Gingrich, we are told by his supporters, is the true heir to the Reagan legacy of conservatism. But is that really true? Evidence suggests that Gingrich may not have agreed with Reagan on the bedrock of conservatism, limited government.
In an unnoticed 1992 speech, Newt Gingrich in a single utterance took aim not only at a beloved conservative icon but also at a core tenet of the conservative movement: that government must be limited.
Ronald Reagan’s “weakness,” Gingrich told the National Academy of Public Administration in Atlanta, was that “he didn’t think government mattered. . . . The Reagan failure was to grossly undervalue the centrality of government as the organizing mechanism for reinforcing societal behavior.”
A review of thousands of documents detailing Gingrich’s career shows it wasn’t the first time he had criticized Reagan, whom he regularly invokes today in his campaign for the Republican presidential nomination. When Gingrich was in the House, his chief of staff noted at a 1983 staff meeting that his boss frequently derided Reagan, along with then-White House Chief of Staff James A. Baker III and Robert H. Michel, the House Republican leader.
Gingrich “assumed that he’s the whole Republican Party,” said the Gingrich aide, Frank Gregorsky, according to a transcript of the meeting. “He knows more than the president, the president’s people, Michel, Baker. He calls them stupid all the time, and I think that’s going to get him into big trouble someday.”
This is far from the first suggestion that Gingrich isn’t a real Reagan fan. It’s been suggested on Bloomberg before, but before you start thinking it’s just a left-wing hit piece on Newt, it’s also been discussed here on the Tatler, as well as at National Review. Seems there’s quite a few people across the ideological spectrum questioning whether or not Newt was really as big a supporter of Reagan as he’d like the voters to think now.

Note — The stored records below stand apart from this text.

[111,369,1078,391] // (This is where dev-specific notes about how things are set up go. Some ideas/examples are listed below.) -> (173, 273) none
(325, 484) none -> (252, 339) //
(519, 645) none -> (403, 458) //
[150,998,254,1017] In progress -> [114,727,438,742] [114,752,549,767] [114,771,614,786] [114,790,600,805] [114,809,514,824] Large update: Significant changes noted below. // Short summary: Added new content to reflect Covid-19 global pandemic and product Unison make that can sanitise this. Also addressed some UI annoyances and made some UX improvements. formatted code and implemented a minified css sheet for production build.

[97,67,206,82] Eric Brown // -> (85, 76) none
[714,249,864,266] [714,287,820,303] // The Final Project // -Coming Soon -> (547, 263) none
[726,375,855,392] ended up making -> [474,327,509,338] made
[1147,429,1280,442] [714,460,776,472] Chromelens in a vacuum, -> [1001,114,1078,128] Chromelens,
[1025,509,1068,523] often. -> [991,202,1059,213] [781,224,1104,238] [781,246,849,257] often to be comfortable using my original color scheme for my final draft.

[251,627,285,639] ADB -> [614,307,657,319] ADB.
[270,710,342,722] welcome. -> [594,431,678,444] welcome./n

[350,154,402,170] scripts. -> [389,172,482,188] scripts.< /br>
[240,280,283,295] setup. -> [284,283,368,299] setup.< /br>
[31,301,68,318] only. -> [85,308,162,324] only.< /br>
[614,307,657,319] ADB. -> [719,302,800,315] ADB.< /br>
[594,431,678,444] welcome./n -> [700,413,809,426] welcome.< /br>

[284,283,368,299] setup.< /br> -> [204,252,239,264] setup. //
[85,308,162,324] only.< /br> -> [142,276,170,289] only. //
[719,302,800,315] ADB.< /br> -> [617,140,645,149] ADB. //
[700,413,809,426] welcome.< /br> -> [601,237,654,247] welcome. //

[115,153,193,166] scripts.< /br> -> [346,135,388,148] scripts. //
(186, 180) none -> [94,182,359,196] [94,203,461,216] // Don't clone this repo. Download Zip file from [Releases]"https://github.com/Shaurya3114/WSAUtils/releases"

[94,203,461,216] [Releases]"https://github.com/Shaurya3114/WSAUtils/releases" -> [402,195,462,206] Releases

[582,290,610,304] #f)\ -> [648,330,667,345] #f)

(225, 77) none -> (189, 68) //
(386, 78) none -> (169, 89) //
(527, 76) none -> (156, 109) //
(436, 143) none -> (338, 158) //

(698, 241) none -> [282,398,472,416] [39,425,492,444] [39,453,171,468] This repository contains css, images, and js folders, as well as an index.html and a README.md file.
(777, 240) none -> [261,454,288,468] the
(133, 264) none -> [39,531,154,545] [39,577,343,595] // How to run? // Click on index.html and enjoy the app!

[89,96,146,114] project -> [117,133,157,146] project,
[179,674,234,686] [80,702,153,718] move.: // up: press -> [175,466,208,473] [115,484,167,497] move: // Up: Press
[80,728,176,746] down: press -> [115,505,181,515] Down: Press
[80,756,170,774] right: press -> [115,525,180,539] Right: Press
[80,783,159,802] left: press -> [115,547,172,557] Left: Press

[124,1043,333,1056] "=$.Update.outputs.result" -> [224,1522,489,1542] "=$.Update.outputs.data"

Further, as much as conservatives have questioned Romney’s move to the right, it looks like Gingrich made a similar journey:
An examination of the papers collected over nearly three decades reveals a politician of moderate-to-liberal beginnings, a product of the civil rights era who moved to the right with an eye on political expediency — and privately savaged Republicans he was praising in public. Even as he gained a reputation as a conservative firebrand, the documents show Gingrich was viewed by his staff primarily as a tactician — the “tent evangelist” of the conservative movement, one staffer said — with little ideological core.
And there’s also evidence that Gingrich has a problem with ego, which would explain some of his weirder statements on the campaign trail this year:
The files offer a candid glimpse of the former House speaker, a man who could be charming and self-effacing one moment, ambitious and grandiose the next, an admittedly disorganized manager who viewed his role as nothing less than saving the Western world.
“When I say save the West, I mean that,” Gingrich said in a 1979 address to his congressional staff, preserved in the files. “That is my job. . . . It is not my job to win reelection. It is not my job to take care of passport problems. It is not my job to get a bill through Congress. My job description as I have defined it is to save Western civilization.”
The Speaker of the House, saying it’s not his job to get a bill through Congress? I thought that was exactly what a major part the Speaker’s job was. That statement is akin to a doctor saying his job isn’t to see patients.
Is this the kind of man we want going against possibly the biggest narcissist in American presidential history? That’s the open question. Judging from the recent primary results, I’d say the voters are saying no.